The first issue has to do with the vernacular meaning of words. For instance, the term “adaptation” in the everyday sense of the term refers to the adjustment of something to fit something else, e.g., to adapt a play form an original version in order to make it suitable for children. In most cases of the vernacular use of the term, adaptation relates to a conscious process of change that takes place in order for something to become suitable for specific conditions or uses. This notion is very different from the scientific concept of adaptation, which refers to an unconscious process of change through which populations, not individuals, adapt because the individuals with a specific trait that confers an advantage in the particular environment outnumber those that do not have it (these advantageous traits are also described as adaptations). Therefore, in order for students to understand the scientific concept of adaptation, teachers not only need to clearly explain the scientific meaning that has no connection to intentions, but also contrast it to the vernacular one that is related to intentionality. Otherwise, it is possible for students to extend the vernacular sense of the term, with which they are likely familiar, to its scientific use and think that adaptation is an intentional process.

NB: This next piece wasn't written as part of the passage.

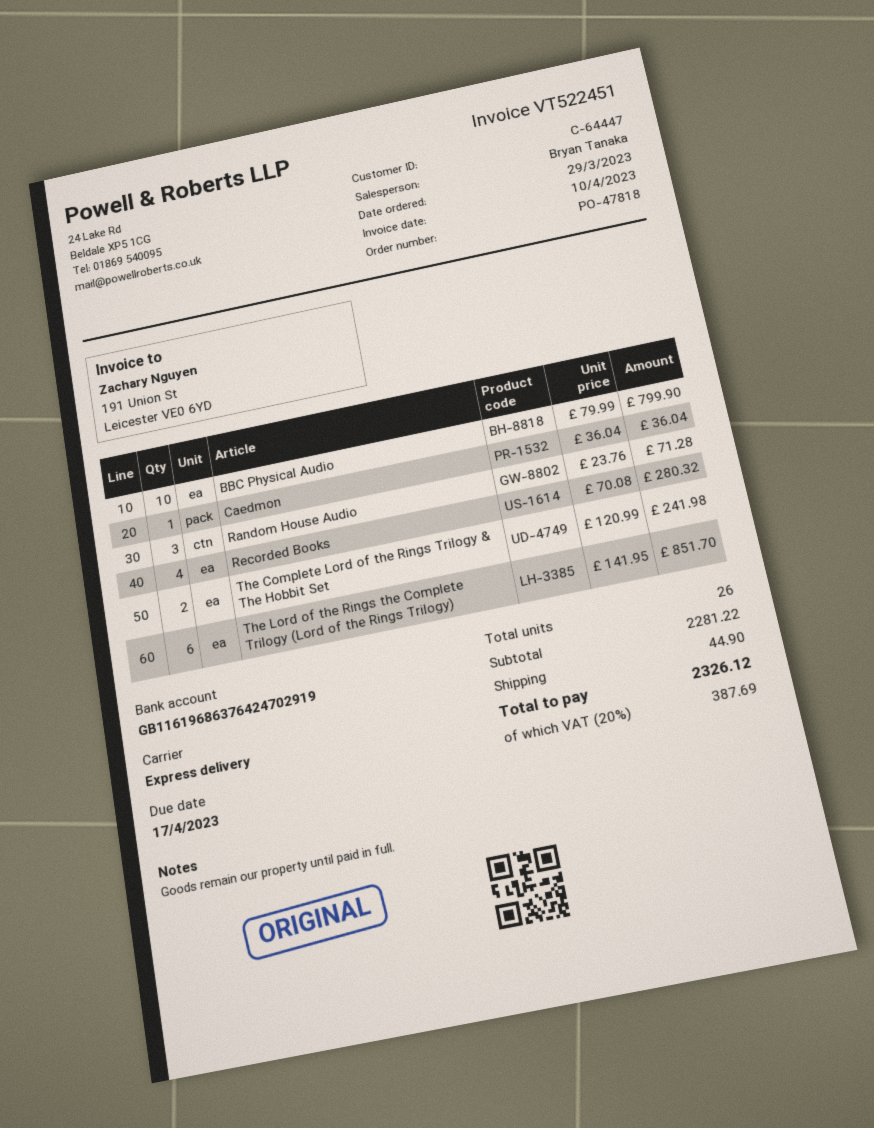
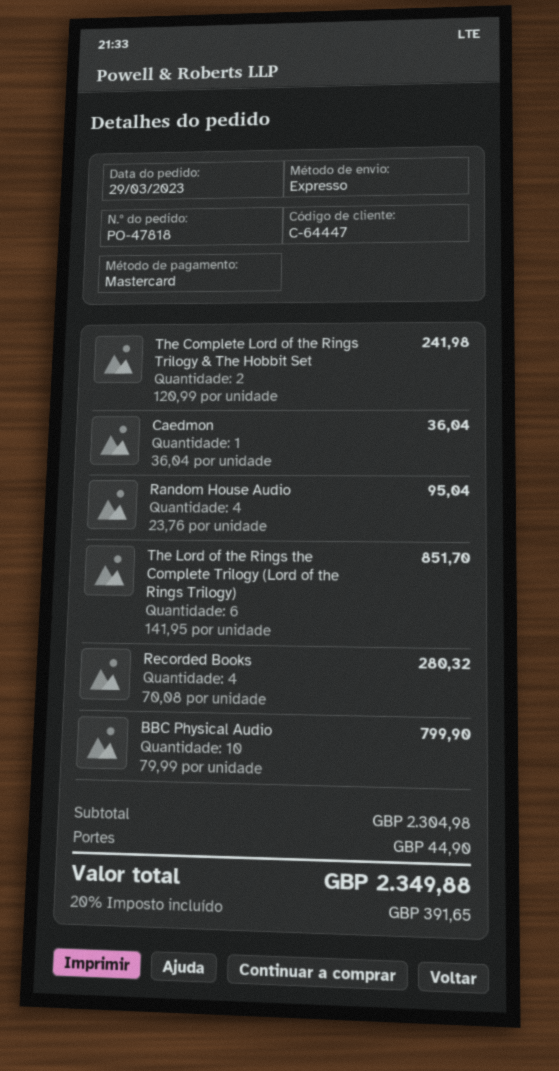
Random House Audio: 3 x 23.76 = 71.28 -> 4 x 23.76 = 95.04
subtotal: 2281.22 -> 2304.98
tax: 20% = 387.69 -> 20% = 391.65
total: 2326.12 -> 2349.88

A second issue relates to the use of metaphors. Metaphors are very common in science because in order to represent or explain something we do not fully understand, it is often easier to refer to something else that is considered to have similar characteristics. For instance, cell biologists refer to “signaling” proteins and to “receptor” proteins to describe their chemical interactions that bring about changes in the status of a cell. Whereas the two proteins simply interact chemically, they are described as “signaling” and “receptor” because the outcome of this interaction is a change, or a series of changes, within the cell. Therefore, scientists describe the protein that makes the difference in bringing about these changes as a “signaling” protein, as if this protein is transferring a signal for initiating these changes. They also describe the other protein as a receptor because it is as if it receives the signal transferred by the other protein. Now, even though this may seem clear and straightforward, there can be problems in understanding. Students might for instance think that these proteins have the goal to fulfill their role in some conscious manner. However, not only these proteins do not have any intentions but also their interactions and subsequent changes depend on several other molecules around them. The problem here is that one might focus too much on the signal-receptor interaction and misunderstand, or even ignore, the broader cellular context in which the chemical interactions between these two proteins take place. The reception of the signal is something that humans perceive and use to describe the process, but not something that actually occurs. The use of these terms is metaphorical.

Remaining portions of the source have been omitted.